Macroblock adaptive frame/field coding architecture for scalable coding
An open loop encoding architecture encodes a sequence of interlaced video frames at macroblock level. In one aspect, each frame is divided into pairs of macroblocks and the macroblock pairs are encoded as either separate macroblocks or as two fields, depending upon a motion threshold. Predictors for the macroblock pairs may be selected from different frames in the sequence, or from frames of different resolution. In another aspect, a frame may be open loop encoded at field level instead of at macroblock level. A corresponding inverse open loop encoding architecture is used to decode the encoded frames.
This application claims the benefit of U.S. Provisional Application 60/655,943 filed Feb. 23, 2005, which is hereby incorporated by reference.
COPYRIGHT NOTICE/PERMISSIONA portion of the disclosure of this patent document contains material which is subject to copyright protection. The copyright owner has no objection to the facsimile reproduction by anyone of the patent document or the patent disclosure as it appears in the Patent and Trademark Office patent file or records, but otherwise reserves all copyright rights whatsoever. Copyright© 2005, Sony Electronics, Inc., All Rights Reserved.
FIELD OF THE INVENTIONThis invention relates generally to video coding, and more particularly to scalable video coding.
BACKGROUND OF THE INVENTIONA frame of video consists rows of pixels and is commonly viewed as comprising two interleaved sets of rows, called fields. The even rows are often referred to as the top field, while the odd rows are referred to as the bottom field. If the pixels in both fields were captured at the same time, the frame is called a progressive frame, while a frame with fields captured at different times is called an interlaced frame.

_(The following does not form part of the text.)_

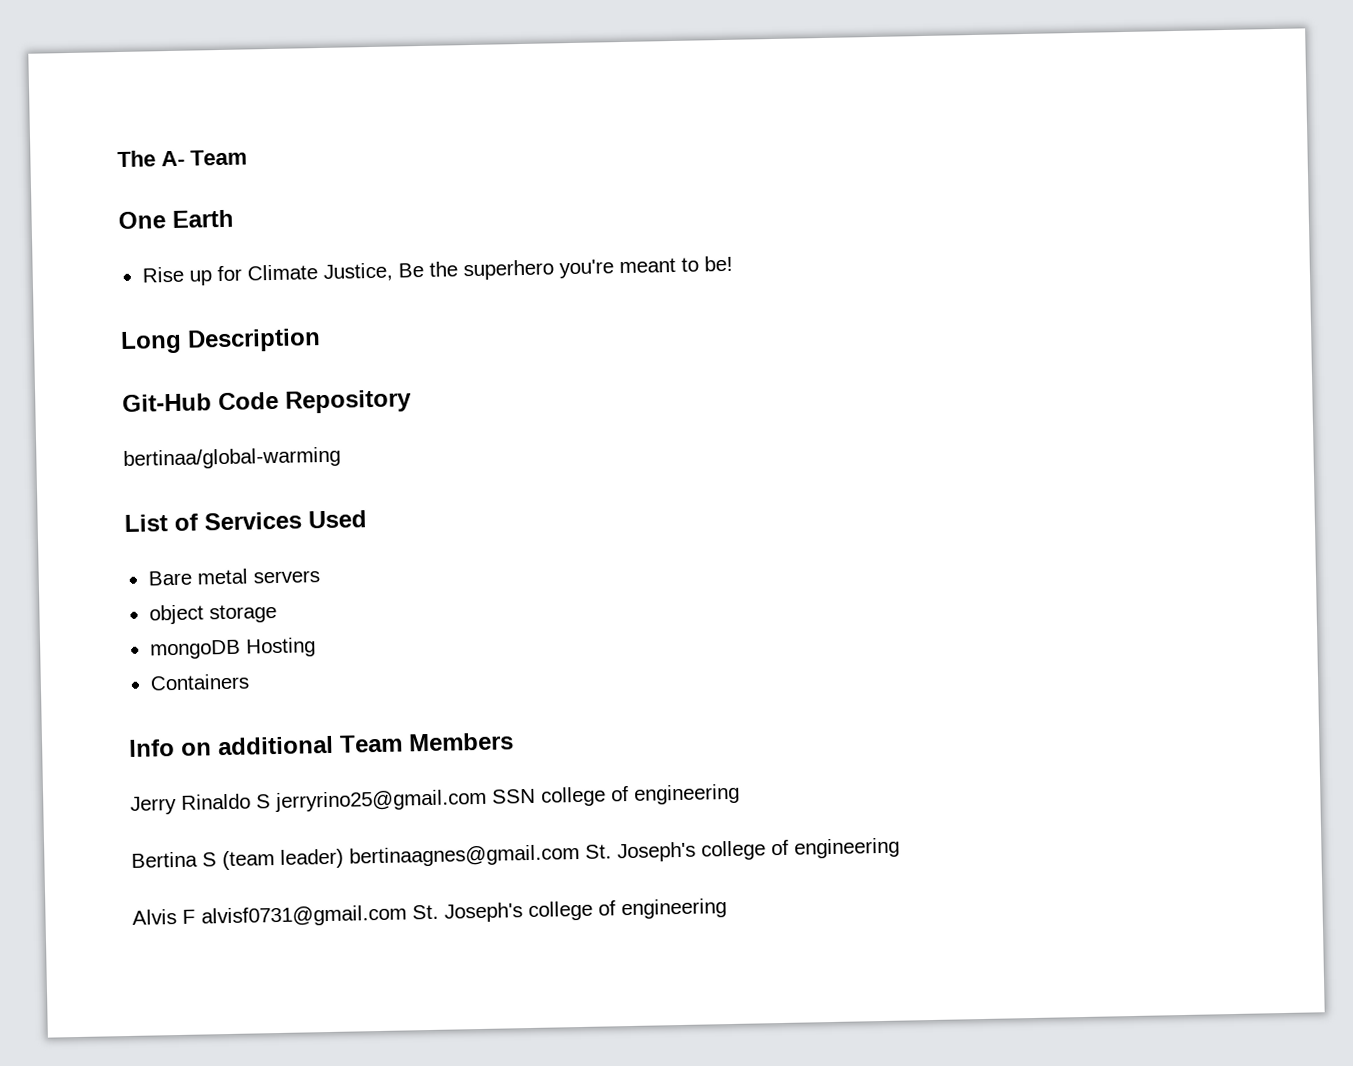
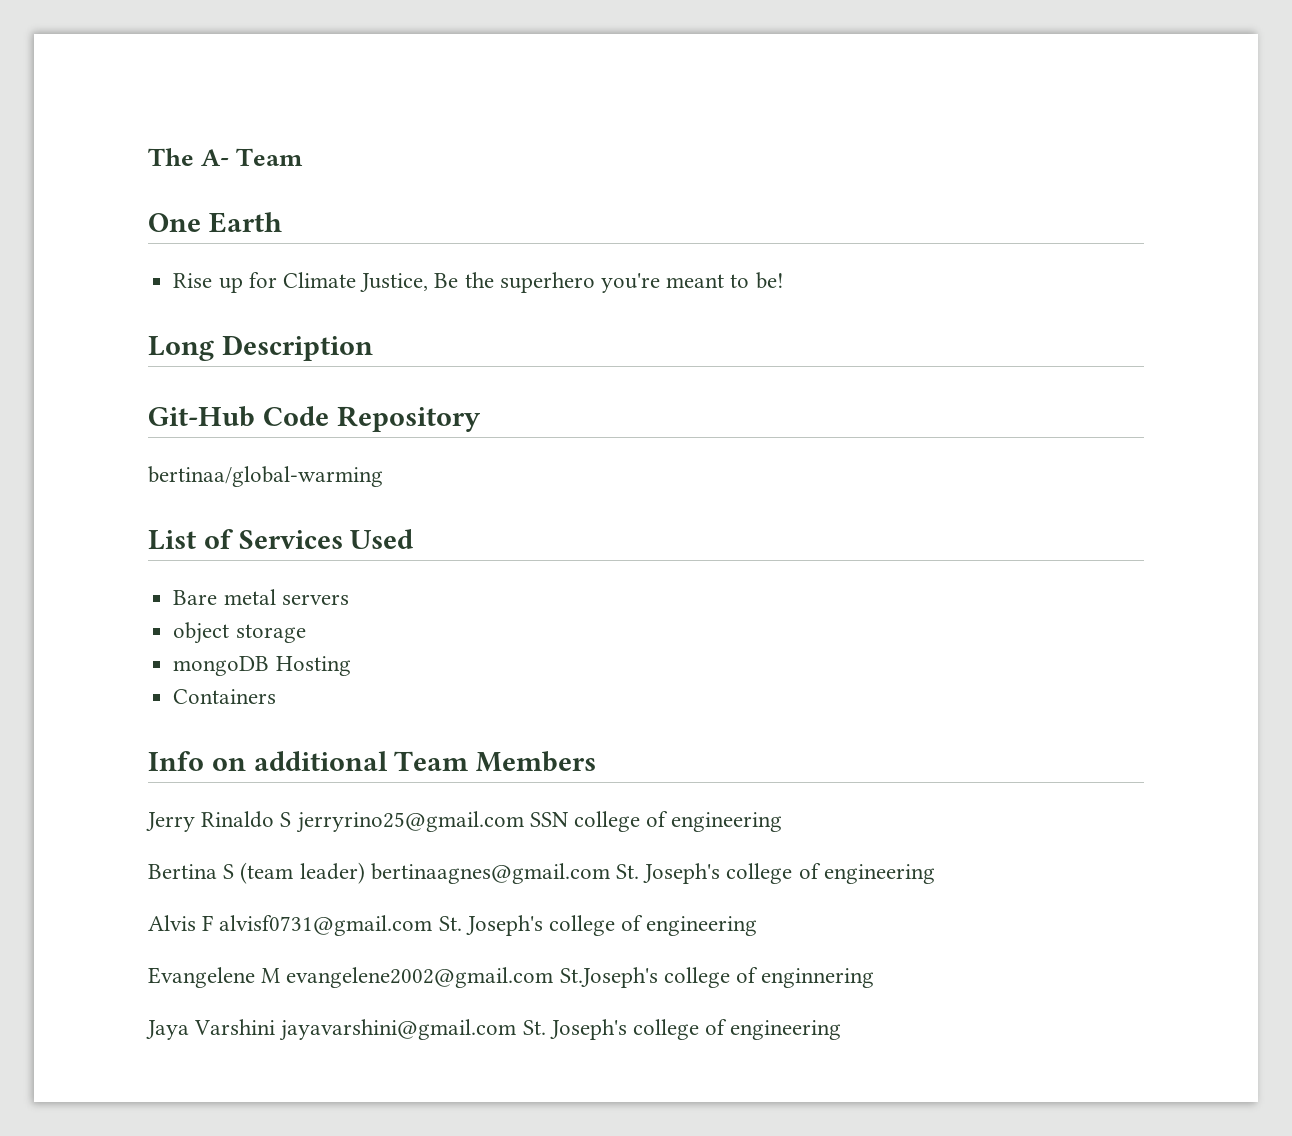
(727, 909) none -> [148,967,875,988] [146,1019,842,1041] // Evangelene M evangelene2002@gmail.com St.Joseph's college of enginnering // Jaya Varshini jayavarshini@gmail.com St. Joseph's college of engineering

In addition, a frame also may be partitioned into macroblocks, each having a pre-determined number of pixels. A macroblock thus contains pixels belonging to both top and bottom fields of the frame.
Video streams are encoded prior to being transmitted or recorded on digital media. However, in the wake of rapidly increasing demand for network, multimedia, database and other digital capacity, many different multimedia coding and storage schemes have evolved. The Moving Picture Experts Group (MPEG) developed the MPEG-4 file format, also referred to as MP4 (ISO/IEC 14496-14, Information Technology—Coding of audio-visual objects—Part 14: MP4 File Format). The Joint Photographic Experts Group (JPEG) developed a file format for JPEG 2000 (ISO/IEC 15444-1). Subsequently, MPEG's video sub-group and the Video Coding Experts Group (VCEG) of International Telecommunication Union (ITU) began working together as a Joint Video Team (JVT) to develop a new video coding/decoding (codec) standard. The new standard is referred to both as the JVT codec and the ITU Recommendation H.264, or MPEG-4-Part 10, Advanced Video Codec (AVC).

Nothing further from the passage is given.